Focus : Achieving Quality in Education: Strategies for Change
Topic : Assessment Procedures – theory and practice
Title : INTEGRATING E-LEARNING AMONG THIRD YEAR BACHELOR OF SCIENCE IN INFORMATION TECHNOLOGY STUDENTS TAKING UP COMPUTER SYSTEMS AND ADVANCE COMPUTER NETWORKING COURSES AT ALDERSGATE COLLEGE
By: MARLOU FELIX S. CUNANAN III, MBA, MIT
BACKGROUND OF THE STUDY
In 1922 Thomas Edison predicted that “the motion picture is destined to revolutionize our educational system and … in a few years it will supplant largely, if not entirely, the use of textbooks.” Twenty-three years later, in 1945, William, the director of the Cleveland public schools’ radio station, claimed that “the time may come when a portable radio receiver will be as common in the classroom as is the blackboard.” Forty years after that the noted psychologist B. F. Skinner, referring to the first days of his “teaching machines,” in the late 1950s and early 1960s, wrote, “I was soon saying that, with the help of teaching machines and programmed instruction, students could learn twice as much in the same time and with the same effort as in a standard classroom.” Ten years after Skinner’s recollections were published; President Bill Clinton campaigned for “a bridge to the twenty-first century … where computers are as much a part of the classroom as blackboards.” Clinton was not alone in his enthusiasm for a program estimated to cost somewhere between $40 billion and $100 billion over the next five years. Speaker of the House Newt Gingrich, talking about computers to the Republican National Committee early this year [1997], said, “We could do so much to make education available twenty-four hours a day, seven days a week, that people could literally have a whole different attitude toward learning.”
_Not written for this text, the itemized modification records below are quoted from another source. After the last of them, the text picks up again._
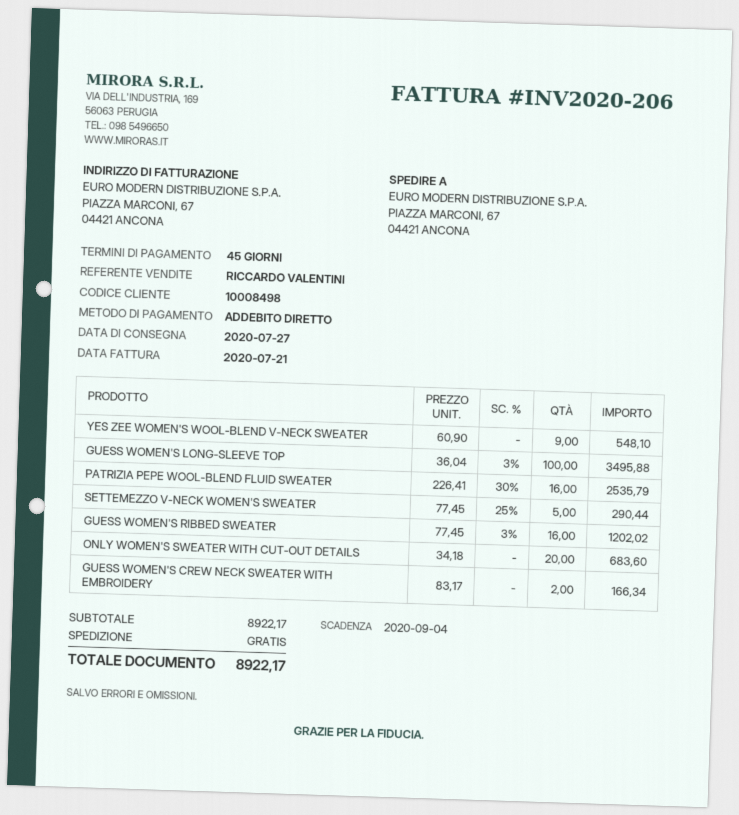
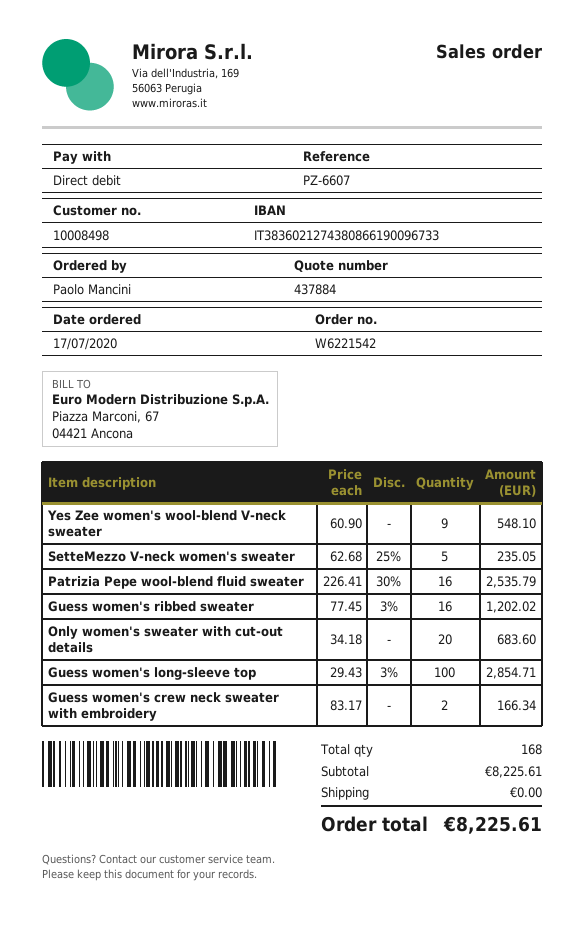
GUESS WOMEN'S LONG-SLEEVE TOP: 100 x 36.04 - 3% = 3495.88 -> 100 x 29.43 - 3% = 2854.71
SETTEMEZZO V-NECK WOMEN'S SWEATER: 5 x 77.45 - 25% = 290.44 -> 5 x 62.68 - 25% = 235.05
subtotal: 8922.17 -> 8225.61
total: 8922.17 -> 8225.61

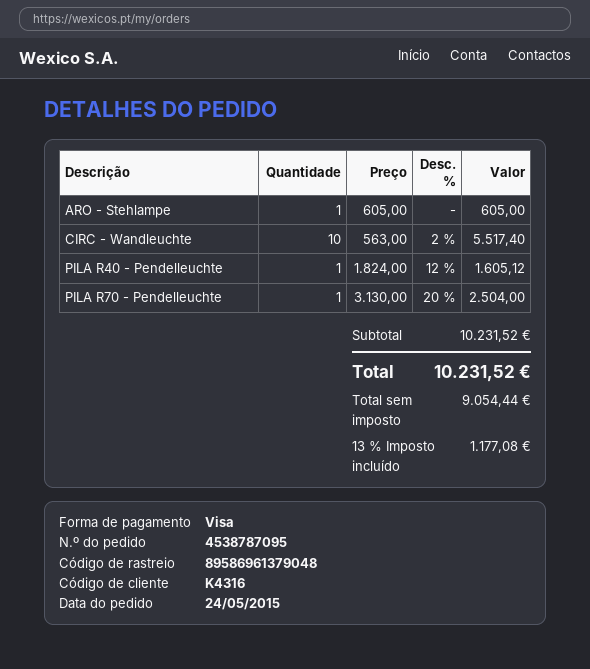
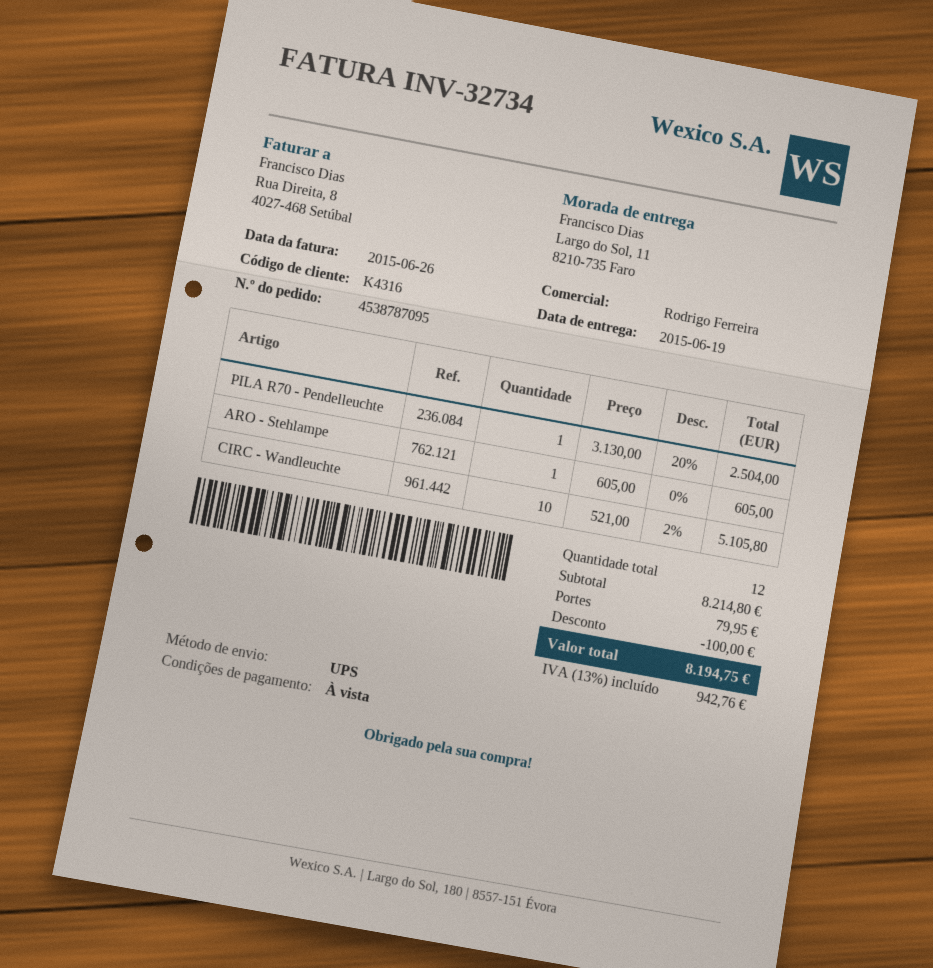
CIRC - Wandleuchte: 10 x 563.00 - 2% = 5517.40 -> 10 x 521.00 - 2% = 5105.80
PILA R40 - Pendelleuchte: 1 x 1824.00 - 12% = 1605.12 -> none
subtotal: 10231.52 -> 8214.80
discount: none -> 100.00
shipping: none -> 79.95
tax: 13% = 1177.08 -> 13% = 942.76
total: 10231.52 -> 8194.75

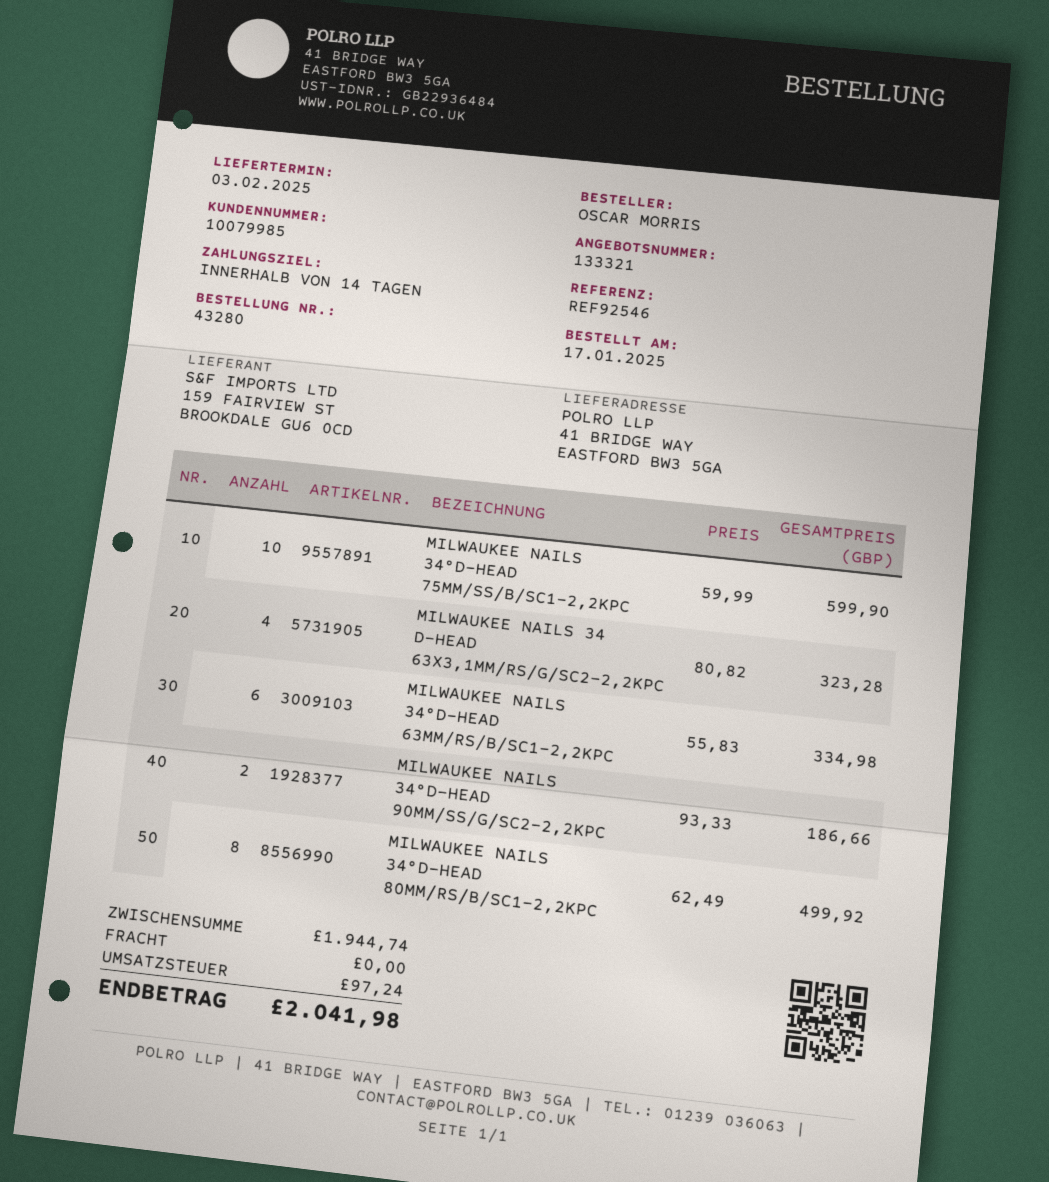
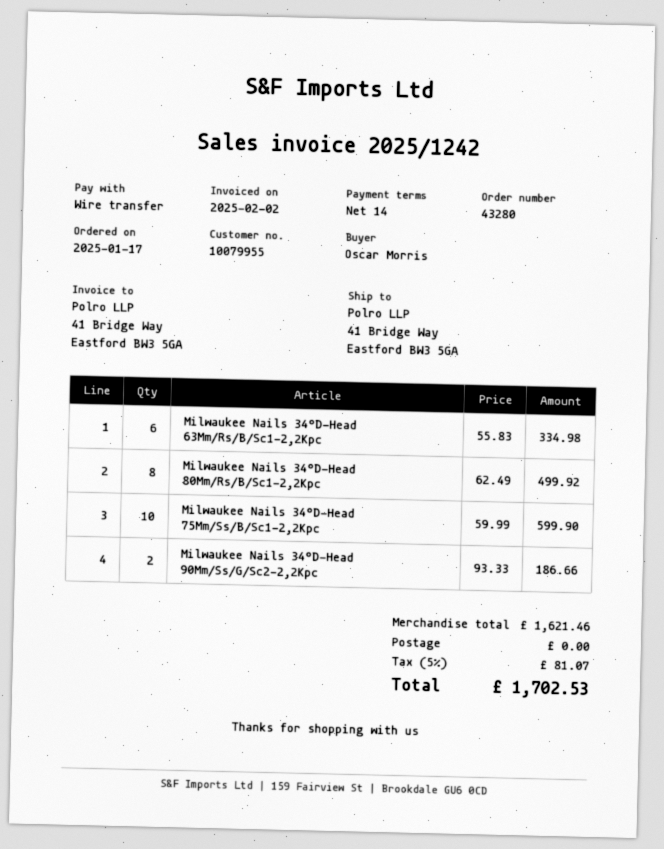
customer number: 10079985 -> 10079955
MILWAUKEE NAILS 34 D-HEAD 63X3,1MM/RS/G/SC2-2,2KPC: 4 x 80.82 = 323.28 -> none
subtotal: 1944.74 -> 1621.46
tax: 97.24 -> 81.07
total: 2041.98 -> 1702.53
Looking back on the last century and the comment by Oppenheimer, it is interesting to note how there has been a subtle shift in focus from promoting a variety of information and communication technologies in the learning environment to the expectation that education could be available twenty-four hours a day, seven days a week. What was omitted was the additional time period of 365 days a year. It is this leap of understanding that has taken many people in education by surprise and accounts for a healthy dose of both skepticism and optimism. Since 1997 when Oppenheimer wrote his paper The Computer DELUSION, examples of 24/7 education in schools has not evolved at the anticipated rapid rate to meet the promise and expectations. This is in direct contrast to the enormous growth of the Internet and the level of access in both homes and schools over the past four years. Greater access does not infer greater uptake of e-education.
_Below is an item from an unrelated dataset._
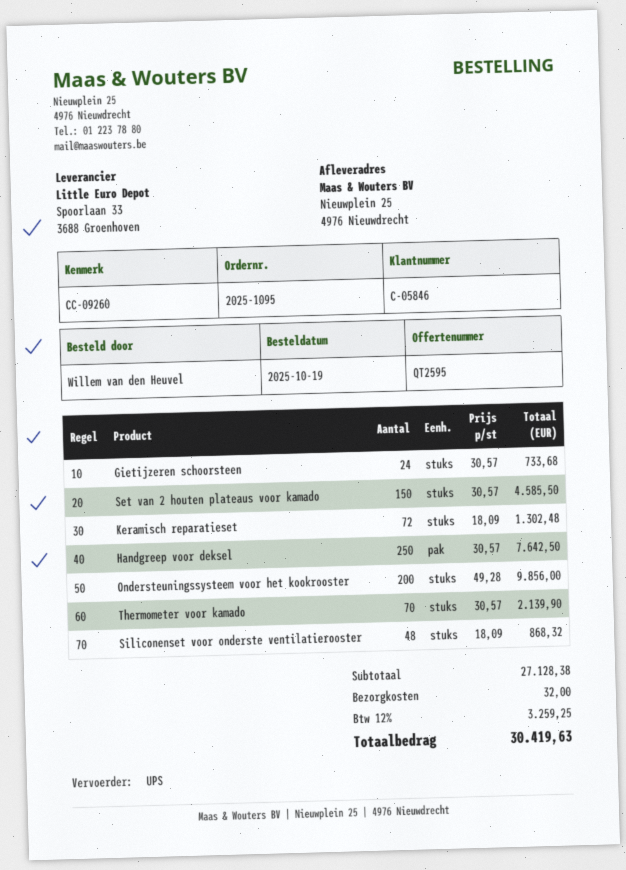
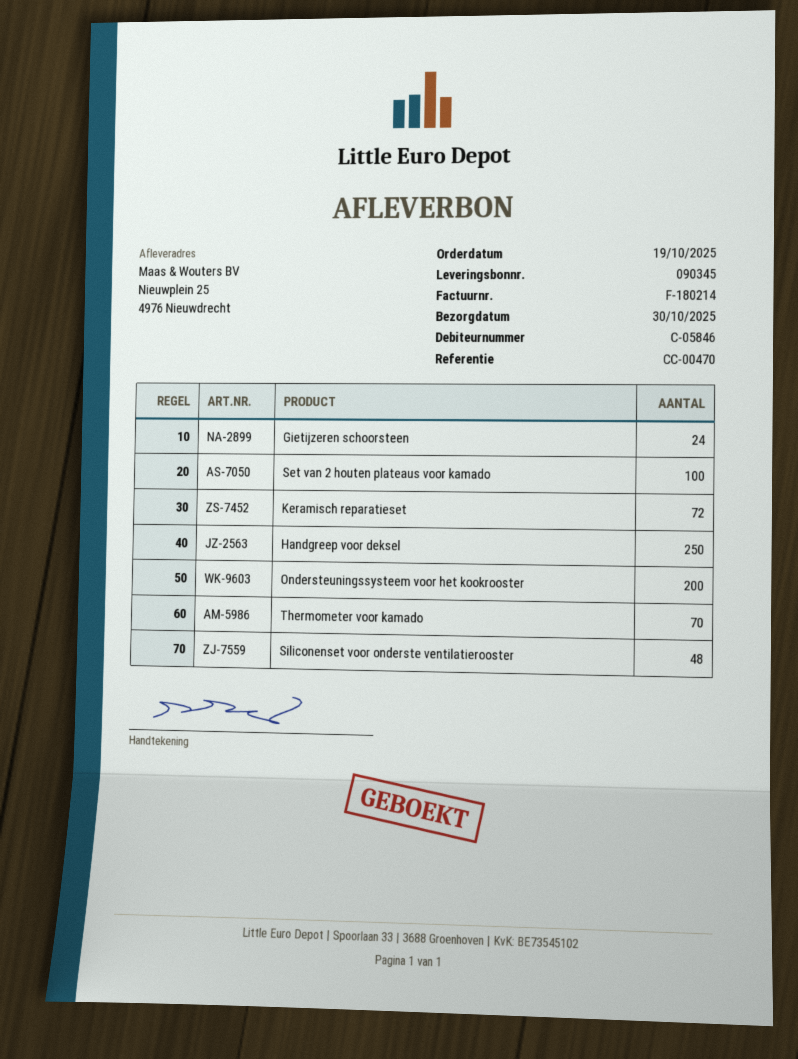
reference: CC-09260 -> CC-00470
Set van 2 houten plateaus voor kamado: 150 -> 100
The e-learning approach on the program is based on an underlying assumption that engagement in study will take place alongside participants’ professional work, with academic study enhanced by reference to current practice, and direct relevance of study to challenges and issues within the work context. With this in mind, almost all modules encourage assignments and project work to be contextualized within real educational contexts, and students are encouraged to combine a depth of exploration into issues pertaining to e-learning within their own contexts with mutual and peer learning through comparison and contrast with the contexts of their online colleagues.
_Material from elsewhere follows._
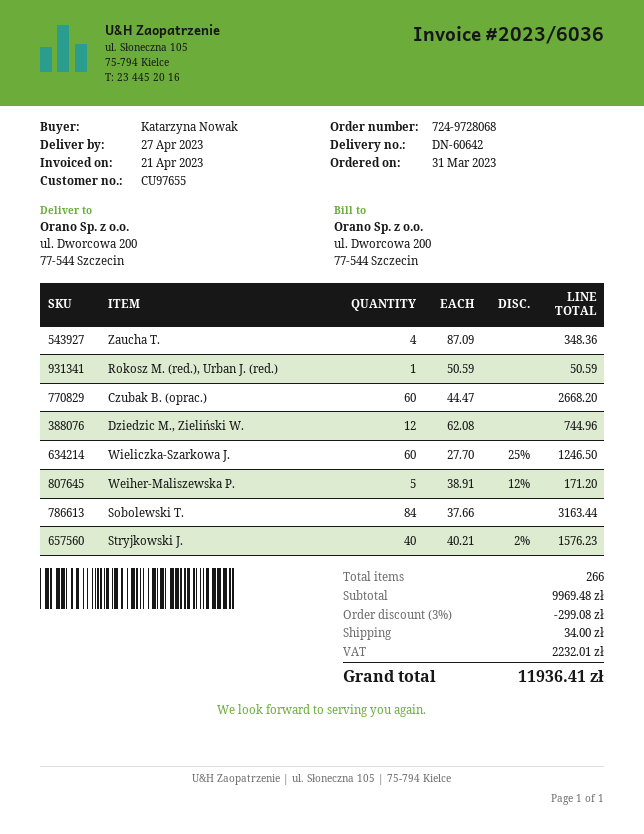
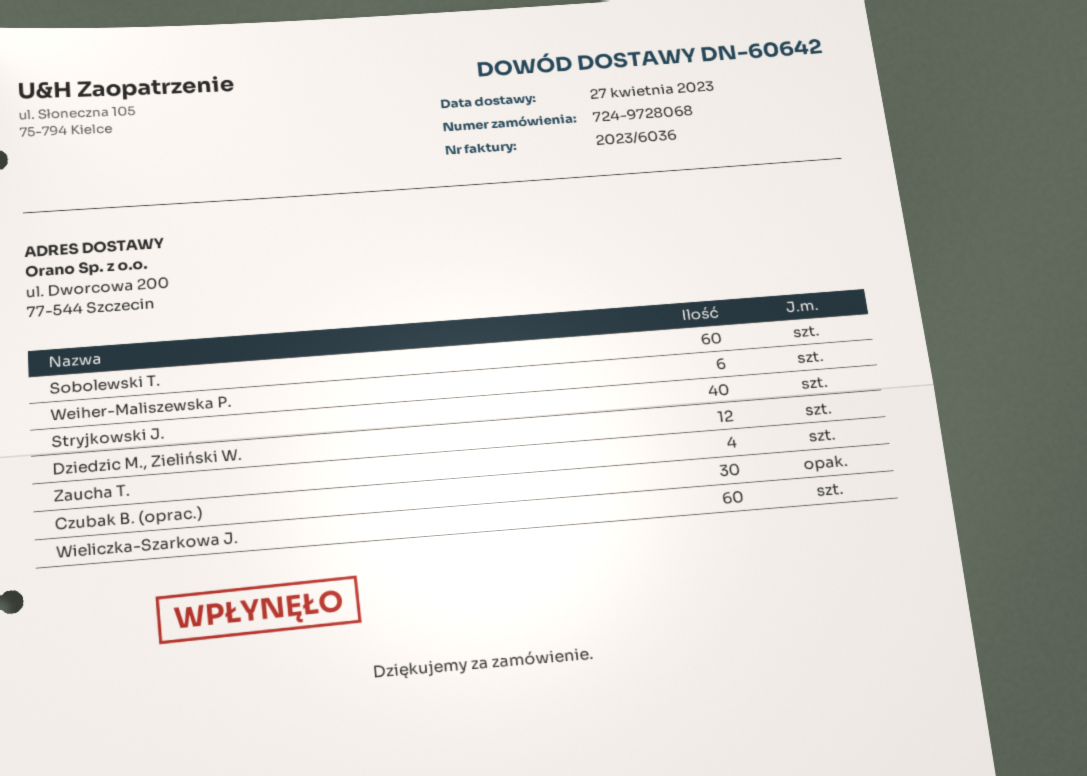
Rokosz M. (red.), Urban J. (red.): 1 -> none
Czubak B. (oprac.): 60 -> 30
Weiher-Maliszewska P.: 5 -> 6
Sobolewski T.: 84 -> 60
All have been involved in the design of active learning activities which include online seminars, mini-action research projects, the development, implementation and evaluation of a period of e-Teaching Practice, the design and development of e-resources, and the development of a collaboratively-owned e-dossier comprising individual papers investigating a negotiated theme and topic related to e-learning management and implementation.
Engagement in this program has provided a valued form of professional development for some other academic colleagues and support staff across the college and has been instrumental in informing the development of online provision of modules and program within their own departments and faculty.